------ DATA PROVIDED ------

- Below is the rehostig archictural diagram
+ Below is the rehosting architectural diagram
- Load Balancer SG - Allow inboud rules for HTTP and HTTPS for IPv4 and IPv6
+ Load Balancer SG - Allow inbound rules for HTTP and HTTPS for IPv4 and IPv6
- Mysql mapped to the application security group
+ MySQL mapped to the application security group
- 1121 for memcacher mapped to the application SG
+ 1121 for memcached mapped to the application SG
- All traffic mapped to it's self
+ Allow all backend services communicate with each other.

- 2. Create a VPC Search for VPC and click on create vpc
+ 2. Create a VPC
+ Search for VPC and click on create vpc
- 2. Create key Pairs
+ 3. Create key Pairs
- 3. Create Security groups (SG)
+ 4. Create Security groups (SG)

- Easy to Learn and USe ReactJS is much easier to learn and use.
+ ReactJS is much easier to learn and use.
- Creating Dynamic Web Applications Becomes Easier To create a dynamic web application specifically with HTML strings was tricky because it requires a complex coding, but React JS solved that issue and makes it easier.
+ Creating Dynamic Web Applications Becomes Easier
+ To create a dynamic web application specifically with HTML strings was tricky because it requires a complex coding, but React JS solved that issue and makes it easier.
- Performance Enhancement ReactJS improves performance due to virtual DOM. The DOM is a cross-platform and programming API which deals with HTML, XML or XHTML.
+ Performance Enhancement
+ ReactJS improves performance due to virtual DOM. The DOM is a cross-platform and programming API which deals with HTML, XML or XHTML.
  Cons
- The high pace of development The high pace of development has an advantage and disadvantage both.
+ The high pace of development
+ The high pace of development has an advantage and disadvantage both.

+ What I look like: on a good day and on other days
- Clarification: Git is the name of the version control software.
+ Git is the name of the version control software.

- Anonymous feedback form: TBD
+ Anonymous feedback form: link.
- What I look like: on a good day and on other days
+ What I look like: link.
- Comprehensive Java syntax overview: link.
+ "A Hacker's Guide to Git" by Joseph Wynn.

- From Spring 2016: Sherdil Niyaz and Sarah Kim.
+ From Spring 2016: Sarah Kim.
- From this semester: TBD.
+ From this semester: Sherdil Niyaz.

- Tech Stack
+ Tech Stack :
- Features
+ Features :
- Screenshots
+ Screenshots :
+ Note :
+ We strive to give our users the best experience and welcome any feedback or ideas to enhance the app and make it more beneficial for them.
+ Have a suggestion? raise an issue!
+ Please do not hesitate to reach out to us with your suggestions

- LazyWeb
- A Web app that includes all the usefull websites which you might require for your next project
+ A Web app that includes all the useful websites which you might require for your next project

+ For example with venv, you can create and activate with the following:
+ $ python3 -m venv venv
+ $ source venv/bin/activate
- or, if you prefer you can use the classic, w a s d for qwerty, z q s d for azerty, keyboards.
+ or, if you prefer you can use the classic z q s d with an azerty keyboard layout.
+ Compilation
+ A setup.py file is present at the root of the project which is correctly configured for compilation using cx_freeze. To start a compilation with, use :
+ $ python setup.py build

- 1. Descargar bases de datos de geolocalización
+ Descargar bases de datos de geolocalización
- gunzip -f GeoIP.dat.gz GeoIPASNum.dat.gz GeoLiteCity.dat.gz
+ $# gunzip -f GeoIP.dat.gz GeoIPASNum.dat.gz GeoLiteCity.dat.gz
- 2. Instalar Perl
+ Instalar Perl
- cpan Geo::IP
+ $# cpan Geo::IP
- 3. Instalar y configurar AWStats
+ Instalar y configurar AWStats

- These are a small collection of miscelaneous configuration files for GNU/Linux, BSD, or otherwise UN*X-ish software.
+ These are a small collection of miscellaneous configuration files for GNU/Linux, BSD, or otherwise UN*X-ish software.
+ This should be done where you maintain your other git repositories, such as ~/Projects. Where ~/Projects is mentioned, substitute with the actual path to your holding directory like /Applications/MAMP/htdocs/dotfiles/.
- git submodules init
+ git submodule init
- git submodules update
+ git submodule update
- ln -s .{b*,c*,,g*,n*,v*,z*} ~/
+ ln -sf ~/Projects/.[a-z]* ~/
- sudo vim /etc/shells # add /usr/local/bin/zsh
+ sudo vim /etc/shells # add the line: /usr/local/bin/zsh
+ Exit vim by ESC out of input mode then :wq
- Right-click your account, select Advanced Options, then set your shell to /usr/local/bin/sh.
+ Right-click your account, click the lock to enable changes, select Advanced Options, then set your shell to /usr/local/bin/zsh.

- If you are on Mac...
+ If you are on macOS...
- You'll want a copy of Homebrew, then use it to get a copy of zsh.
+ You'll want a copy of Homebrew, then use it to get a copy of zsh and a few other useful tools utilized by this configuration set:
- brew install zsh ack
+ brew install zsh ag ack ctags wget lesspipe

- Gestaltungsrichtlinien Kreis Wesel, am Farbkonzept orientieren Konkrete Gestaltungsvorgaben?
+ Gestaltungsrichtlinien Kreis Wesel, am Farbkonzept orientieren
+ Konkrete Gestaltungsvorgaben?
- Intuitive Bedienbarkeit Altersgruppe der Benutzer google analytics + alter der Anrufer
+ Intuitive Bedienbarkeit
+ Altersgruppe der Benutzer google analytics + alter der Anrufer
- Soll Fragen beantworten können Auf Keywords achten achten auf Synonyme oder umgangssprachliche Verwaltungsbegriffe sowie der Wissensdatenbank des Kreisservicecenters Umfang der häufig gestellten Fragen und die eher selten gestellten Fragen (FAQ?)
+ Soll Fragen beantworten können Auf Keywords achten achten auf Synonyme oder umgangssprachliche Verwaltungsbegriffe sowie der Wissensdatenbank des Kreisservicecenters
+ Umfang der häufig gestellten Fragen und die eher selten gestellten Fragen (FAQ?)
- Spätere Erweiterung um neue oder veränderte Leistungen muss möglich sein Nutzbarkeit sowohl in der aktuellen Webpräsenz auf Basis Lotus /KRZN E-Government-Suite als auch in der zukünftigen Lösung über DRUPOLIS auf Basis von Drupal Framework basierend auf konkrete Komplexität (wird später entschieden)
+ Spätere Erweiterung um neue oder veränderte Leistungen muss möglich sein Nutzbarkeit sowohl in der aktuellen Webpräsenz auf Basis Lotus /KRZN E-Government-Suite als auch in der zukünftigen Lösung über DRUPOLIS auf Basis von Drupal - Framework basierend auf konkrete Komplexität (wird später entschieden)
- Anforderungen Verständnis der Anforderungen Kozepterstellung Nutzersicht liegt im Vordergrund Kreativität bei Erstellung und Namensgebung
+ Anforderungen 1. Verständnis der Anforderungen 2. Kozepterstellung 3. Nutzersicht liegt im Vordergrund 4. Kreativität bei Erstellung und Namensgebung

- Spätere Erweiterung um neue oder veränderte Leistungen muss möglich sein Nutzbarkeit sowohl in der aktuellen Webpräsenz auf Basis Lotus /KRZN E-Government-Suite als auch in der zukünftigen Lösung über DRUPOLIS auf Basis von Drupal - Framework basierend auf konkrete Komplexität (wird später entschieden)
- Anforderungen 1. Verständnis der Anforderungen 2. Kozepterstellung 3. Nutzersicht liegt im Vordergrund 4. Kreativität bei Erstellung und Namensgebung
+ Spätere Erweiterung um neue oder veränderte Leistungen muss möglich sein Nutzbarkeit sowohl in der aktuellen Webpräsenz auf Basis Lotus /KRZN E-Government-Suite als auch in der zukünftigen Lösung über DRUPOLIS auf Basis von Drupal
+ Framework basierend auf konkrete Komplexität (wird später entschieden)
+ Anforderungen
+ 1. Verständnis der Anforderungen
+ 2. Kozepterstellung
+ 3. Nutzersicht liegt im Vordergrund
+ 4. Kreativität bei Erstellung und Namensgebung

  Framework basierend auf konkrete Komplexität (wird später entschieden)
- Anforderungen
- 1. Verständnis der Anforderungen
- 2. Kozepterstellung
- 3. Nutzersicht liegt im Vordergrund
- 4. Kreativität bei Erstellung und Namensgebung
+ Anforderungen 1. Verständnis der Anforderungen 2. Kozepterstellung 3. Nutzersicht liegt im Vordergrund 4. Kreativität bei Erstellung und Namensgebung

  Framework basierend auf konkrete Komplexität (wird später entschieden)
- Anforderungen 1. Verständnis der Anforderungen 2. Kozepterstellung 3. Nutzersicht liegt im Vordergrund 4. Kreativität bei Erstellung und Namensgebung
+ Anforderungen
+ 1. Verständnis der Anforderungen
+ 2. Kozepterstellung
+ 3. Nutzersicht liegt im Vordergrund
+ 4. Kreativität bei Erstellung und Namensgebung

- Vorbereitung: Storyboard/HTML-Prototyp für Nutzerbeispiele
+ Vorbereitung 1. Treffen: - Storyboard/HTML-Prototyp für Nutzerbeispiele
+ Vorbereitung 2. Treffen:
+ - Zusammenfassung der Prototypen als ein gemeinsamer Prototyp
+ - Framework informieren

------

▶ WHAT YOU ARE ASKED TO DO: Set apart and copy each line of the records that holds the word "These".

▶ SOLVED EXERCISE:
- These are a small collection of miscelaneous configuration files for GNU/Linux, BSD, or otherwise UN*X-ish software.
+ These are a small collection of miscellaneous configuration files for GNU/Linux, BSD, or otherwise UN*X-ish software.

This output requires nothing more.